# WHAT IS NEEDED:
Lines in which "Pools" appears should be pulled from the data below.

━━━ SUPPLIED RECORDS

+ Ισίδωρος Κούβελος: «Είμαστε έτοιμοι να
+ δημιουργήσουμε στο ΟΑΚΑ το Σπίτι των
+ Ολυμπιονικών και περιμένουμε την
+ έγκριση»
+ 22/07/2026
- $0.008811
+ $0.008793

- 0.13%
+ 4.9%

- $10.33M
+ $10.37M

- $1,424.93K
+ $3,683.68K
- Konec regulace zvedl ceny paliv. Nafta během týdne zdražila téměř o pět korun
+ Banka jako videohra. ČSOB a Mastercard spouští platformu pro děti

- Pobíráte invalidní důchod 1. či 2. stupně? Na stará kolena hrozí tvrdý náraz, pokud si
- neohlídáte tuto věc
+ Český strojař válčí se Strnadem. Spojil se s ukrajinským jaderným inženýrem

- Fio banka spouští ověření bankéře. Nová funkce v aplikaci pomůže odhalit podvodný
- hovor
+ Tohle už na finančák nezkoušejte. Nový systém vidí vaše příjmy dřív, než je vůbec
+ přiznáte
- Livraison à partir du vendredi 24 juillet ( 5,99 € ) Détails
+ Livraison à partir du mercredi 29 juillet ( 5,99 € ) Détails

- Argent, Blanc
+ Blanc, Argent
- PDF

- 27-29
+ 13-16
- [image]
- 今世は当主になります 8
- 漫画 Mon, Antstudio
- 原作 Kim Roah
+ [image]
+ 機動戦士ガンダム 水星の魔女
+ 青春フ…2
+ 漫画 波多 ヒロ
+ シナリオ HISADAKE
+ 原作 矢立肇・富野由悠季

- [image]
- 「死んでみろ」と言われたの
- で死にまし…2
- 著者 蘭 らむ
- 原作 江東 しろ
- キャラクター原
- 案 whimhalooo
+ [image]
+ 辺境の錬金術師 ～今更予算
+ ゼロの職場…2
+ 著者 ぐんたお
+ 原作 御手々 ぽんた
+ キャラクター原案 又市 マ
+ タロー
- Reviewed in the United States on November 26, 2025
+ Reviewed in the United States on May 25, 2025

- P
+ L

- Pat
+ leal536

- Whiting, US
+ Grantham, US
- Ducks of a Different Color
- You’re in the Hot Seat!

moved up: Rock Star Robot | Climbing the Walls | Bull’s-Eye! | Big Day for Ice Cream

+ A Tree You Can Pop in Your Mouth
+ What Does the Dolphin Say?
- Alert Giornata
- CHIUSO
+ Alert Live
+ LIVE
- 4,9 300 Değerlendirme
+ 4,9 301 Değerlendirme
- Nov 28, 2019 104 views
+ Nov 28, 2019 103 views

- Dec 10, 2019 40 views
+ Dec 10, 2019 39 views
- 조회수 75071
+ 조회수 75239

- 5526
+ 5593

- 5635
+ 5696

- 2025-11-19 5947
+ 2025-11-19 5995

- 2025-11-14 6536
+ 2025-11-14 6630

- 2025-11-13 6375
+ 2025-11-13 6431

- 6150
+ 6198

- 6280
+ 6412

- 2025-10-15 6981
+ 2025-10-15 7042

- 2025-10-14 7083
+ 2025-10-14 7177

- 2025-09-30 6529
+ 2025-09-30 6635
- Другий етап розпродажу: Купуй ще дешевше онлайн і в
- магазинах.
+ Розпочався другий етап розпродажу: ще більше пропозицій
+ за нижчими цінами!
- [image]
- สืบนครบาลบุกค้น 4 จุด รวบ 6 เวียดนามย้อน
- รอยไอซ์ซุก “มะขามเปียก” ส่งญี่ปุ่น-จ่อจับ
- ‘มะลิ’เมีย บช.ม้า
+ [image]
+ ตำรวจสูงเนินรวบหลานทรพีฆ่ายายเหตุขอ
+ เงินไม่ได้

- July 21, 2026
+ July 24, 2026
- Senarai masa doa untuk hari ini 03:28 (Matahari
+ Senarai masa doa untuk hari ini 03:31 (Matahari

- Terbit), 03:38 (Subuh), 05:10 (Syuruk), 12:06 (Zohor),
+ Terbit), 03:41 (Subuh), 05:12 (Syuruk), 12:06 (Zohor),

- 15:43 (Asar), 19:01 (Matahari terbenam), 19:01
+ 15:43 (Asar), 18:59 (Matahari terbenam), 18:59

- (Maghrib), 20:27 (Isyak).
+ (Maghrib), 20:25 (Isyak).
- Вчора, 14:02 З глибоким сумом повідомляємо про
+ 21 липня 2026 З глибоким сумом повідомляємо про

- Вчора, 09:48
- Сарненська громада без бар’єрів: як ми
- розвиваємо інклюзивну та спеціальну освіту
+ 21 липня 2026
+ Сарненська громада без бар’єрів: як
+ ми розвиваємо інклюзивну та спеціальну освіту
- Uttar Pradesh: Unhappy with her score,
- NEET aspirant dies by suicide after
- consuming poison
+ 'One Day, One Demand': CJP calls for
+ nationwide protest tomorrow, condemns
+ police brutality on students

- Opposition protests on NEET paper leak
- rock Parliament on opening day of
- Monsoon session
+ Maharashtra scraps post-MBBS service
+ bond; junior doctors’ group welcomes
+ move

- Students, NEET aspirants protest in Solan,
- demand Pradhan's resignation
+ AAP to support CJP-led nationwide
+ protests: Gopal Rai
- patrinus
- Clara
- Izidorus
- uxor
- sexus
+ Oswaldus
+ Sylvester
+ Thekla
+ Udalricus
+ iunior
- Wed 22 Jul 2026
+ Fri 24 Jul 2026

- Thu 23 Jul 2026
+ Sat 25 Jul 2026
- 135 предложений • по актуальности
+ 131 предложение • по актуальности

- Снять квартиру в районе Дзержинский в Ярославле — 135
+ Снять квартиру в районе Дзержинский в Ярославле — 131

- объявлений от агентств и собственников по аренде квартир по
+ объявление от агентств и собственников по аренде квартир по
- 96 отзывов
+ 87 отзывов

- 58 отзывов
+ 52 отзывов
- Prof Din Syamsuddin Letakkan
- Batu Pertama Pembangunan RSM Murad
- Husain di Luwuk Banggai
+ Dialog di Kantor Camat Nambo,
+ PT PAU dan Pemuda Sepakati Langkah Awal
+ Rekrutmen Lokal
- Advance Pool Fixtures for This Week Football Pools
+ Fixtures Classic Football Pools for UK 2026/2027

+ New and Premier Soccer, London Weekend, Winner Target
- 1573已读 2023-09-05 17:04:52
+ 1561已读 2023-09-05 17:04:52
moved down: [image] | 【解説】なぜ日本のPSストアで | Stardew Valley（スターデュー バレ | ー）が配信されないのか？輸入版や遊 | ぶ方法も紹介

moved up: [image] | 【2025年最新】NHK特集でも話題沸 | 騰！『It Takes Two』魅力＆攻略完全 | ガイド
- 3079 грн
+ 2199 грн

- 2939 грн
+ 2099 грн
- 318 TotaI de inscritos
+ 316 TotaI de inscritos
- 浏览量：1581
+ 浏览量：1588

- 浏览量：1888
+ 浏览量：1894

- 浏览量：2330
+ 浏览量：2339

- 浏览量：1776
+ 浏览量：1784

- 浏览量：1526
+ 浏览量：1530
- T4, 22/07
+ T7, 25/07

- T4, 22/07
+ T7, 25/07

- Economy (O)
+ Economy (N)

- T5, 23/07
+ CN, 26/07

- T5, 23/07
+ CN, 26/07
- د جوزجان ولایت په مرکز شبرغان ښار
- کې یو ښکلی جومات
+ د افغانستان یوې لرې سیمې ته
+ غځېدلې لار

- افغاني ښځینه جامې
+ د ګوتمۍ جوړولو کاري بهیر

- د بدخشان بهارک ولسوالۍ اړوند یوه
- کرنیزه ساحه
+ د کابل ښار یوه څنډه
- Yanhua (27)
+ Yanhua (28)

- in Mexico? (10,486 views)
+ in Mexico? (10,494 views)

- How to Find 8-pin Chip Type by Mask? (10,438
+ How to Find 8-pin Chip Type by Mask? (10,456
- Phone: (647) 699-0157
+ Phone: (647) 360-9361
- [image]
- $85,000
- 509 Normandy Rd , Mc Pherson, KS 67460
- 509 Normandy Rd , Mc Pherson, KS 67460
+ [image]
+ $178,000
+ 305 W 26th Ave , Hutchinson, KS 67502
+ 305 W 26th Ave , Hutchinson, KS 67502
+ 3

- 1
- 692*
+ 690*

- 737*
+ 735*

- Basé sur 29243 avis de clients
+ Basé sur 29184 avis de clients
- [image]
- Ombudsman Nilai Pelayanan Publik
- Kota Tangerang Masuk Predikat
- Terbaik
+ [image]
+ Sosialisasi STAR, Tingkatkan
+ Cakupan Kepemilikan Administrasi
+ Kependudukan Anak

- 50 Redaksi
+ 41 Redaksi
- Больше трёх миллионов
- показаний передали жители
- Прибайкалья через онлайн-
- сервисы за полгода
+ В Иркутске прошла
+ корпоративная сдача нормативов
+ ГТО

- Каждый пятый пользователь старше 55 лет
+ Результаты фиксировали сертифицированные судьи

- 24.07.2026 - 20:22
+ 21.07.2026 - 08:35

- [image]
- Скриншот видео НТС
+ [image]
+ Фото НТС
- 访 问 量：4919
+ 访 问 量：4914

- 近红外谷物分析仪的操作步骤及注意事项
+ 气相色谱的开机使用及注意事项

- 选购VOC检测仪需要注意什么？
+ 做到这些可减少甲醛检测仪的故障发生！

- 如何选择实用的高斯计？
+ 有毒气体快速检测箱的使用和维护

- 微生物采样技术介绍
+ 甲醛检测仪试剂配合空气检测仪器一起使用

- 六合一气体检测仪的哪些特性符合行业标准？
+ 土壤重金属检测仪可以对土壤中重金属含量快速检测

━━━━━━

# ANSWER BOX:
- Advance Pool Fixtures for This Week Football Pools
+ Fixtures Classic Football Pools for UK 2026/2027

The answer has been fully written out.